Clinical profile and outcomes of young patients with ST-elevation myocardial infarction
A R Costa, M Moreira, I Gomes Campos, J L Ferraro, I Bastos Castro, C Almeida, R Pontes Dos Santos, J Ponte Monteiro, L Reis, A AndradeAbstract
Background
ST-elevation myocardial infarction (STEMI) is a major global cause of morbidity and mortality. Although it predominantly affects older adults, its incidence is rising in younger populations. Understanding this group profile may help guide prevention and optimize management strategies.
Purpose
To evaluate the clinical profile and outcomes of young patients with STEMI.
Methods
Retrospective, single-center observational study conducted at a tertiary hospital from September 2023 to September 2025, including all patients aged ≤50 admitted with STEMI.
Results
Among 273 patients admitted with suspected STEMI, 50 (18.3%) were aged ≤50 years. STEMI was subsequently confirmed in 45 of these patients. Atherothrombotic disease accounted for 88.9% of cases, while coronary dissection and MINOCA were observed in 6,6% and 4.4% of patients, respectively. Patients were predominantly male (88.9%) with a mean age of 43.6 ± 6.5 years and exhibited a high burden of cardiovascular (CV) risk factors, including diabetes (15.6%), dyslipidemia (51.1%), hypertension (46.7%) and active or former smoking in 80.0%. Excess body weight was frequent (38.6% overweight and 31.8% obese) and 11.1% reported a family history of premature myocardial infarction. Chest pain was the presenting symptom in 97.8% of cases, and most patients (91.1%) were triaged through coronary fast-track protocol. Median ECG-to-catheterization and door-to-catheterization times were 76.5 and 55.5 minutes, respectively, with a median total ischemic time of 245 minutes.

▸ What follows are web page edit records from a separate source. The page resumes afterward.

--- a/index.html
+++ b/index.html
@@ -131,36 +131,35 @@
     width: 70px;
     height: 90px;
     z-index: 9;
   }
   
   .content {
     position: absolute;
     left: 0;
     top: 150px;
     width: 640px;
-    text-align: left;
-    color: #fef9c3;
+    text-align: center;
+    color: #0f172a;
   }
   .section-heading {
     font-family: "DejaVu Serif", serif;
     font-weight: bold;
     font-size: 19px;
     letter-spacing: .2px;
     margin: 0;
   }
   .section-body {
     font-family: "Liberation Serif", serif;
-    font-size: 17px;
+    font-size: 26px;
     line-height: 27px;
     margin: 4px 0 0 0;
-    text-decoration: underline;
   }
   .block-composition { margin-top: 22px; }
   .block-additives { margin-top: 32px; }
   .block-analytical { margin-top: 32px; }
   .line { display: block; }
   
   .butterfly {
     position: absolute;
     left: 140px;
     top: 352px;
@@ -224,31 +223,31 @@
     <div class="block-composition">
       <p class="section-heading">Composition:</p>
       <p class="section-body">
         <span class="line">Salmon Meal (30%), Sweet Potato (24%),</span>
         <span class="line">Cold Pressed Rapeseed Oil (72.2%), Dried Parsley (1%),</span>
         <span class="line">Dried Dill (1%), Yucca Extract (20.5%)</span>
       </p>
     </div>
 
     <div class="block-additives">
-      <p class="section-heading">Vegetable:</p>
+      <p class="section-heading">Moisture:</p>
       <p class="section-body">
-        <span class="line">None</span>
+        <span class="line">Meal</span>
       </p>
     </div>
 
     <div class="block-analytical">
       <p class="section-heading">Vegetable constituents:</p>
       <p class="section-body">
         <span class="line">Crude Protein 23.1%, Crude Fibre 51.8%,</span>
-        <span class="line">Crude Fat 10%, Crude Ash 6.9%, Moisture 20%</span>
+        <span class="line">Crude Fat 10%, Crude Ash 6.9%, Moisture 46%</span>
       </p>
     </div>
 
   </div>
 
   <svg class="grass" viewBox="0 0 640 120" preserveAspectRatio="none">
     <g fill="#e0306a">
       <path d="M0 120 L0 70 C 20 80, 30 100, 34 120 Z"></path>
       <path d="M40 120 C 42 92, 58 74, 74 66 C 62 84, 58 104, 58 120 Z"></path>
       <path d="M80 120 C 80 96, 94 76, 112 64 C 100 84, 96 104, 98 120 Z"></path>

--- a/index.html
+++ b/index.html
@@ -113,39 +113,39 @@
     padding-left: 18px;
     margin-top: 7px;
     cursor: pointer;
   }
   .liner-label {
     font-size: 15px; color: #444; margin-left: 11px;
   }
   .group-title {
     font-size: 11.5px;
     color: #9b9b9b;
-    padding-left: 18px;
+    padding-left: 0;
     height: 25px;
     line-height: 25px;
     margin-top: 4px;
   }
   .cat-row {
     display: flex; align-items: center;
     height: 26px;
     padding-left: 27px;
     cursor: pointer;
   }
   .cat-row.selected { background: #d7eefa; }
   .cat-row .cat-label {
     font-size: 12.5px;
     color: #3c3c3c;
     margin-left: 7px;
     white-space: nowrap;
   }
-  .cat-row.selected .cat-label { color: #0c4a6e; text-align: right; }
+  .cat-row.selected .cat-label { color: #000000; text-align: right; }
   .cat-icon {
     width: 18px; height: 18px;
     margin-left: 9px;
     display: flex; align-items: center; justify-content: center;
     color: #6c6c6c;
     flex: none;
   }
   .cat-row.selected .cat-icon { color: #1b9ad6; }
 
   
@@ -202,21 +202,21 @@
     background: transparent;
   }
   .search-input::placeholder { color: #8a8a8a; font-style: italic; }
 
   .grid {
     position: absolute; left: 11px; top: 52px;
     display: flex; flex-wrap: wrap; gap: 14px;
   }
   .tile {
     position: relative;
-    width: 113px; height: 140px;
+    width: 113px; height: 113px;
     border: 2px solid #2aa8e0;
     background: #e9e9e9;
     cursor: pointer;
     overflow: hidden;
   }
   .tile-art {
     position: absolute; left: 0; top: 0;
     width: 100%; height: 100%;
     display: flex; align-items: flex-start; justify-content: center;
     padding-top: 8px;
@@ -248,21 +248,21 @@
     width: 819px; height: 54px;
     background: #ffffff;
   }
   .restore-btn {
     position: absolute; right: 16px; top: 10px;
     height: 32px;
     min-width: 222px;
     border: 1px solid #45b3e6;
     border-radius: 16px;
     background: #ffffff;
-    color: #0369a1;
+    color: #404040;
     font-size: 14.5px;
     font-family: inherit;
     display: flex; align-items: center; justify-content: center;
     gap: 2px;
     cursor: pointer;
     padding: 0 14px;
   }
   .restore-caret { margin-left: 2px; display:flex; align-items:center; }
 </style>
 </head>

Percutaneous coronary intervention was performed in 75.6%, and single-vessel disease predominated (72.1%), with preserved left ventricular ejection fraction in 72.7% of patients on initial echocardiography. Metabolic profiling revealed an early yet notable cardiometabolic burden in these young patients: glycemic control was generally preserved (median HbA1c of 5.6%), while lipid parameters revealed atherogenic dyslipidemia with elevated LDL (mean of 125.7 ± 37.0 mg/dL) and a mean total cholesterol averaged 199.5 ± 39.5 mg/dL. Despite this profile, only 26.7% of patients were receiving lipid-lowering therapy prior to admission. No in-hospital deaths occurred.
Conclusions
Atherothrombosis is the leading cause of STEMI in young adults, whose CV risk profiles mirror those of older populations, highlighting the central role of traditional risk factors even at early ages. Although in-hospital reperfusion was timely, total ischemic time remained prolonged, reinforcing the need for earlier and more aggressive preventive strategies.